Re: [PATCH v2 4/4] KVM: SVM: Treat all "skip" emulation for SEV guests as outright failures

[Sean Christopherson <seanjc@google.com>]

On Fri, Aug 25, 2023, Tom Lendacky wrote:
> On 8/24/23 20:36, Sean Christopherson wrote:
> > Treat EMULTYPE_SKIP failures on SEV guests as unhandleable emulation
> > instead of simply resuming the guest, and drop the hack-a-fix which
> > effects that behavior for the INT3/INTO injection path.  If KVM can't
> > skip an instruction for which KVM has already done partial emulation,
> > resuming the guest is undesirable as doing so may corrupt guest state.
> > 
> > Signed-off-by: Sean Christopherson <seanjc@google.com>
> > ---
> >   arch/x86/kvm/svm/svm.c | 12 +-----------
> >   arch/x86/kvm/x86.c     |  9 +++++++--
> >   2 files changed, 8 insertions(+), 13 deletions(-)
> > 
> > diff --git a/arch/x86/kvm/svm/svm.c b/arch/x86/kvm/svm/svm.c
> > index 39ce680013c4..fc2cd5585349 100644
> > --- a/arch/x86/kvm/svm/svm.c
> > +++ b/arch/x86/kvm/svm/svm.c
> > @@ -364,8 +364,6 @@ static void svm_set_interrupt_shadow(struct kvm_vcpu *vcpu, int mask)
> >   		svm->vmcb->control.int_state |= SVM_INTERRUPT_SHADOW_MASK;
> >   }
> > -static int svm_check_emulate_instruction(struct kvm_vcpu *vcpu, int emul_type,
> > -					 void *insn, int insn_len);
> >   static int __svm_skip_emulated_instruction(struct kvm_vcpu *vcpu,
> >   					   bool commit_side_effects)
> > @@ -386,14 +384,6 @@ static int __svm_skip_emulated_instruction(struct kvm_vcpu *vcpu,
> >   	}
> >   	if (!svm->next_rip) {
> > -		/*
> > -		 * FIXME: Drop this when kvm_emulate_instruction() does the
> > -		 * right thing and treats "can't emulate" as outright failure
> > -		 * for EMULTYPE_SKIP.
> > -		 */
> > -		if (svm_check_emulate_instruction(vcpu, EMULTYPE_SKIP, NULL, 0) != X86EMUL_CONTINUE)
> > -			return 0;
> > -
> >   		if (unlikely(!commit_side_effects))
> >   			old_rflags = svm->vmcb->save.rflags;
> > @@ -4752,7 +4742,7 @@ static int svm_check_emulate_instruction(struct kvm_vcpu *vcpu, int emul_type,
> >   	 */
> >   	if (unlikely(!insn)) {
> >   		if (emul_type & EMULTYPE_SKIP)
> > -			return X86EMUL_RETRY_INSTR;
> > +			return X86EMUL_UNHANDLEABLE;
> 
> Trying to follow this, bear with me...
> 
> This results in an "emulation failure" which fills out all the KVM userspace
> exit information in prepare_emulation_failure_exit(). But because of the
> return 0 in handle_emulation_failure(), in the end this ends up just acting
> like the first patch because we exit out svm_update_soft_interrupt_rip()
> early and the instruction just gets retried?

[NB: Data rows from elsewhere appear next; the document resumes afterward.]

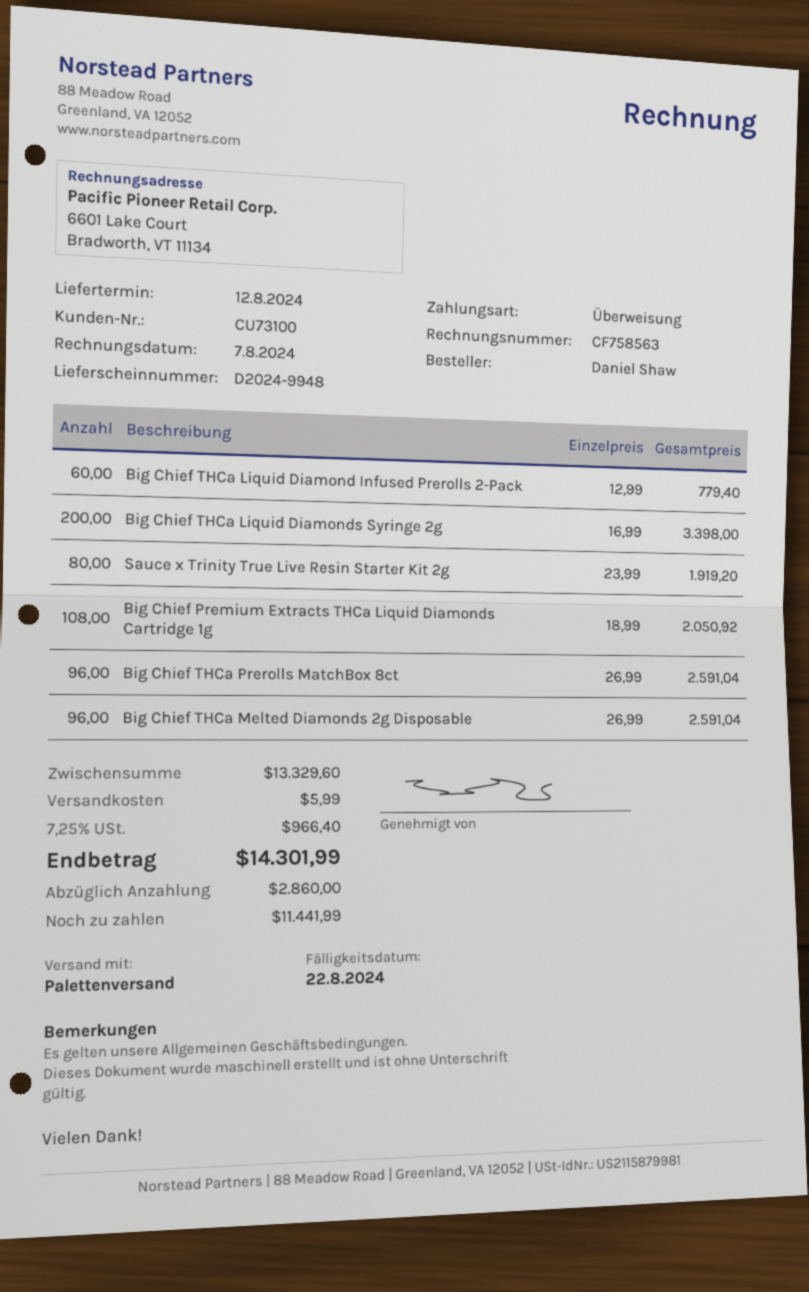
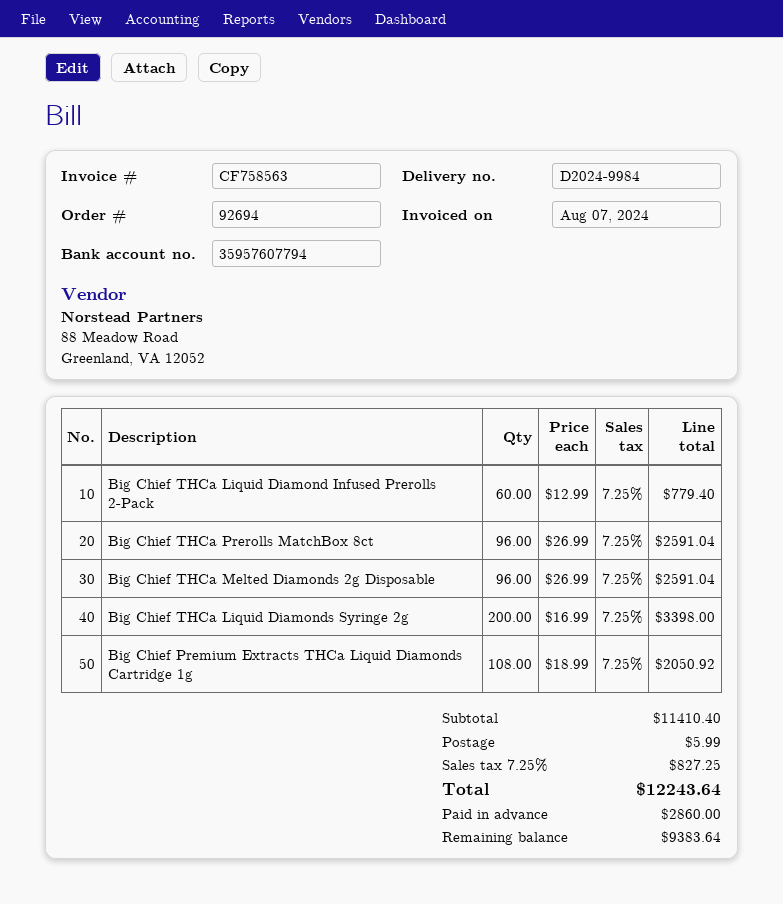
delivery note number: D2024-9948 -> D2024-9984
Sauce x Trinity True Live Resin Starter Kit 2g: 80 x 23.99 = 1919.20 -> none
subtotal: 13329.60 -> 11410.40
tax: 7.25% = 966.40 -> 7.25% = 827.25
total: 14301.99 -> 12243.64
balance: 11441.99 -> 9383.64

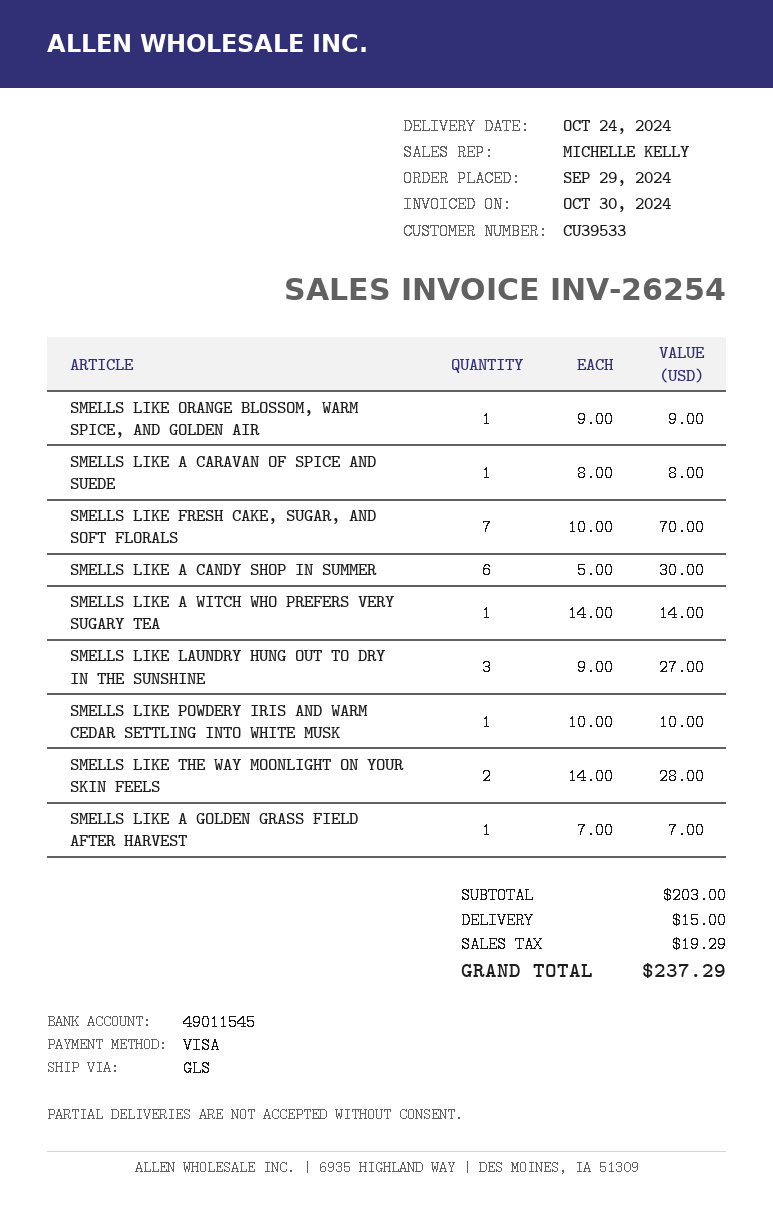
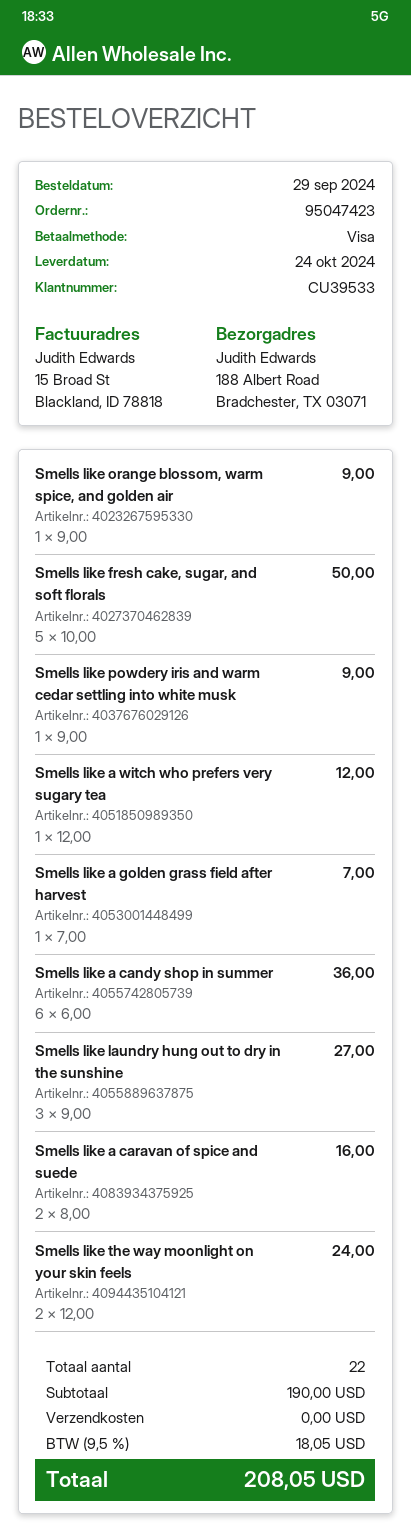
SMELLS LIKE A CARAVAN OF SPICE AND SUEDE: 1 x 8.00 = 8.00 -> 2 x 8.00 = 16.00
SMELLS LIKE FRESH CAKE, SUGAR, AND SOFT FLORALS: 7 x 10.00 = 70.00 -> 5 x 10.00 = 50.00
SMELLS LIKE A CANDY SHOP IN SUMMER: 6 x 5.00 = 30.00 -> 6 x 6.00 = 36.00
SMELLS LIKE A WITCH WHO PREFERS VERY SUGARY TEA: 1 x 14.00 = 14.00 -> 1 x 12.00 = 12.00
SMELLS LIKE POWDERY IRIS AND WARM CEDAR SETTLING INTO WHITE MUSK: 1 x 10.00 = 10.00 -> 1 x 9.00 = 9.00
SMELLS LIKE THE WAY MOONLIGHT ON YOUR SKIN FEELS: 2 x 14.00 = 28.00 -> 2 x 12.00 = 24.00
subtotal: 203.00 -> 190.00
shipping: 15.00 -> 0.00
tax: 19.29 -> 18.05
total: 237.29 -> 208.05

Yep.  It's a bit more labyrinthian than I'd like, but the soft injection already
relies on this behavior to handle the case where x86_decode_emulated_instruction()
fails.  That's a much more theoretical path, but I'm pretty sure if could trigger
if the guest is replacing the INT3 from a different vCPU and KVM's emulator doesn't
know how to decode the new instruction.